# [Task prompt]
Filter the entries and keep only the lines where the string "node" appears.

# [Provided material]
□ □ □ □

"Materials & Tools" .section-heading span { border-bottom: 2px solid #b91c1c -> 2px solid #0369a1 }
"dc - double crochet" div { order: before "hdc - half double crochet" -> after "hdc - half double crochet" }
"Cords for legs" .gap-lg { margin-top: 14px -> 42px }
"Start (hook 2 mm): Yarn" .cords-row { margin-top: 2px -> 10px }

□ □ □ □

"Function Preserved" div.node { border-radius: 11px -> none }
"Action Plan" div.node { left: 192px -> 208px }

□ □ □ □

# [Result of this task]
"Function Preserved" div.node { border-radius: 11px -> none }
"Action Plan" div.node { left: 192px -> 208px }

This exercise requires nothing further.